Sur un mur et puis sur l’autre, une voiture traverse lentement le cadre de l’image. Et puis en voici une autre, et une autre encore... Sur trois murs, les voitures glissent dans l’espace avec une infinie lenteur. Peu importe d’où elles viennent, peu importe où elles vont; elles passent sans jamais se croiser, comme si chacune d’entre elles suivait une route unique et solitaire. À leur bord, un homme, une femme, un couple, une famille, des hommes ou des femmes... Des vies, des visages inconnus, des histoires qu’on ne connaîtra jamais, des mots qu’on n’entendra pas, mais qu’on imagine semblables aux nôtres ou à ceux que l’on entend au cinéma. Des instants d’intimité dont nous sommes devenus témoins malgré nous.
Au jeu des frontières
Les «acteurs» de Drives ont été captés au passage par Erik Olofsen, alors assis dans le siège du passager d’une autre voiture. L’artiste a utilisé une caméra dotée d’une puissance de captation exceptionnelle: un millier d’images/seconde plutôt que 24. Les mouvements des «acteurs» se sont donc inscrits sur la pellicule dans toute leur amplitude. Projetée au ralenti, l’image révèle donc quantités de petits détails à la fois inédits et familiers, comme si les acteurs étaient observés sous microscope. Mais Drives n’est pas une reproduction du réel, et si le lent passage des images invite à la méditation, leur projection inversée ouvre la porte à la fiction. Et c’est justement sur la mince ligne de partage entre songes et réalité que se joue Drives: actions tirées du réel, mais resituées dans un hors temps qui contredit leur réalité.

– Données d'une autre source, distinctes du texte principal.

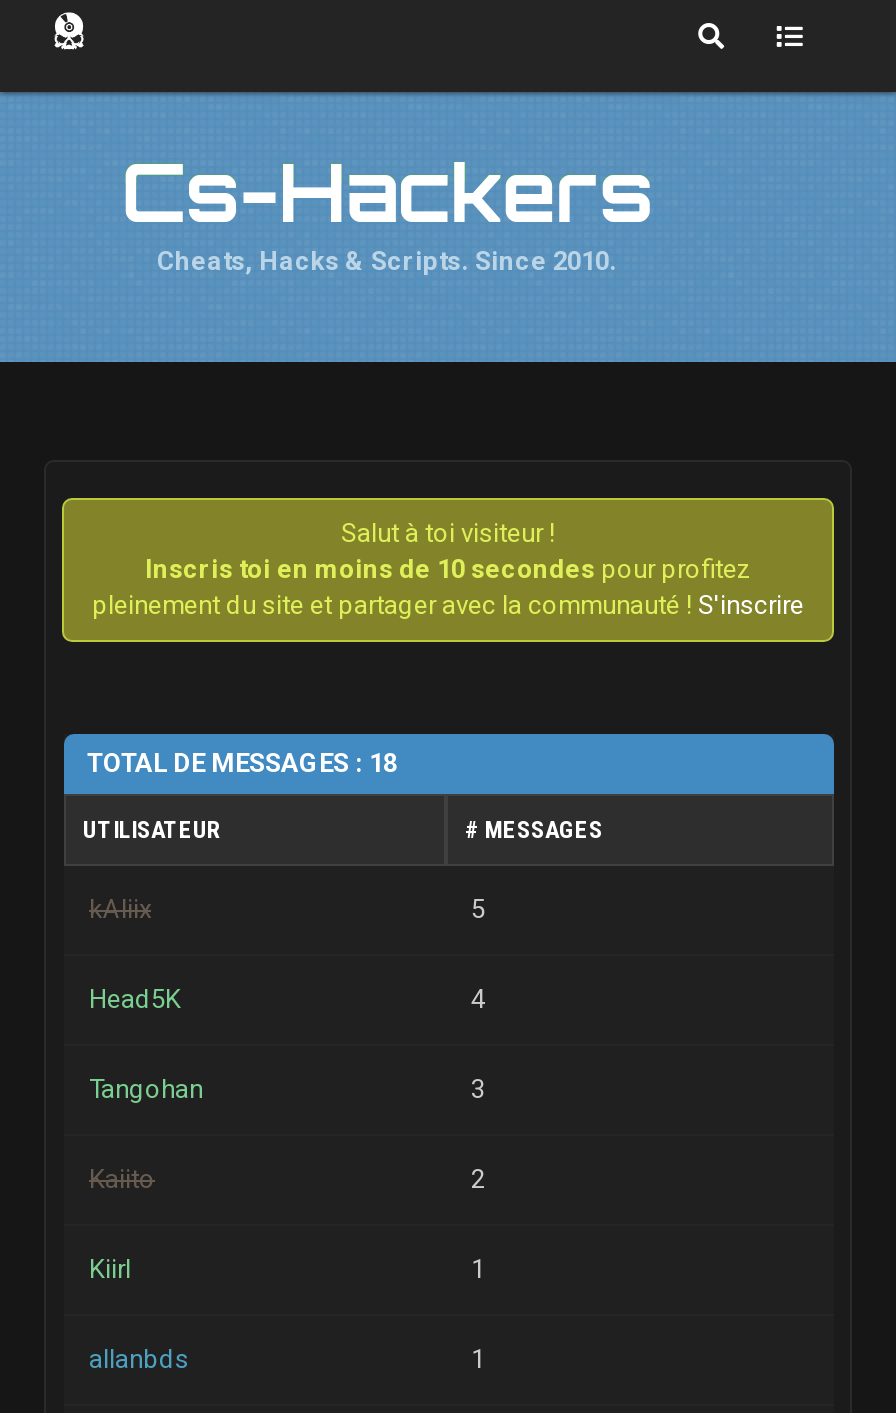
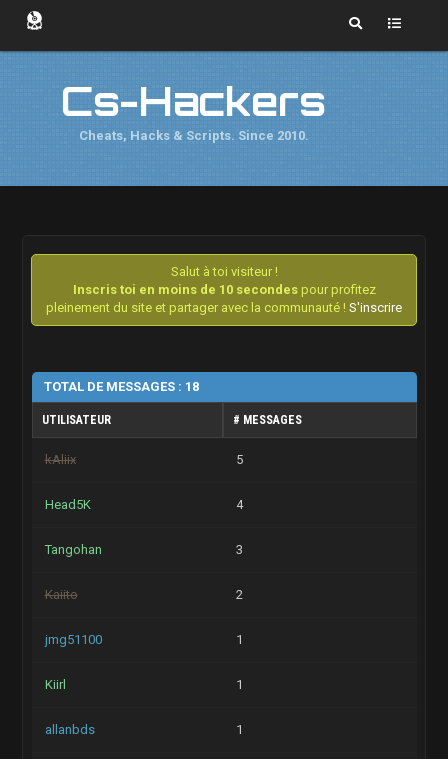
+ jmg51100
+ 1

Drives est la deuxième installation vidéographique d’Erik Olofsen qui, la plupart du temps, ne travaille pas l’image et le mouvement, mais un espace tridimensionnel vidé de toute présence humaine, comme il l’a fait l’an dernier, à la Chambre blanche, où il a déconstruit et reconstruit l’espace disponible afin d’en faire émerger de petites constellations (voir Possible Worlds sur le site de l’artiste – www.erikolofsen.com ou celui de la Chambre Blanche - www.chambreblanche.qc.ca). En tant qu’installation vidéographique, Drives fait donc presque figure d’exception dans les cartables d’Erik Olofsen, qui s’étonne lui-même devant ses rares incursions dans le monde de la vidéo, surtout que, chez lui, le travail de l’image en mouvement semble appeler une présence humaine. Mais cette exposition a au moins un point commun avec l’ensemble de son œuvre plastique: la lumière, qui remplace souvent les couleurs. Souvent très blanche dans ses installations, la lumière joue des nuances dans Drives, que l’on peut aussi voir comme l’œuvre d’un peintre de formation qui préfère se définir comme sculpteur ou celle d’un photographe qui travaille la lumière comme un sculpteur. Quoi qu’il en soit, le cinéma apparaît en toile de fond de l'exposition.
Un nouvel acteur dans le réseau des arts visuels
Ouverte en 1978, la Galerie des arts visuels a longtemps roulé sa bosse sans direction formelle, accueillant au passage ceux ou celles qui cherchaient un espace d’exposition, sans bruits ni fracas et, surtout, sans faire de différence dans le paysage des arts visuels au Québec. Mais le passé n’est pas garant de l’avenir et il se pourrait fort bien que, sous l’influence de sa nouvelle direction, la galerie devienne un joueur incontournable dans le réseau des arts visuels. Entrée en fonction en septembre dernier, Lisanne Nadeau avoue d'emblée que «loin d’être un simple lieu d’accrochage, la Galerie des arts visuels doit d’abord stimuler la création, les discussions, les débats et les échanges au sein de la communauté universitaire tout en s’ouvrant sur l’extérieur, sur la ville en premier lieu». Elle entend faire de ce lieu une véritable galerie d’art, sans toutefois renier sa nature universitaire. En quelques mois seulement, la dame a fait faire des pas de géants à la galerie qui, désormais, s’ouvre sur l’art médiatique, amorce ses activités publiques en même temps que ses voisines ou concurrentes, offre des cachets aux exposants et développe des partenariats afin de consolider sa présence dans le paysage des arts visuels, entre autres. Et ce n’est là qu’un début, mais un début qui, déjà, «suscite l’enthousiasme au sein du milieu», affirme Lisanne Nadeau. Enthousiasme qui a été soutenu tout au long de l’année par une programmation de taille.
La Galerie des arts visuels loge dans l’édifice de la Fabrique, au 295, boulevard Charest Est. Heures d’ouverture: de 12 h à 17 h du mercredi au dimanche.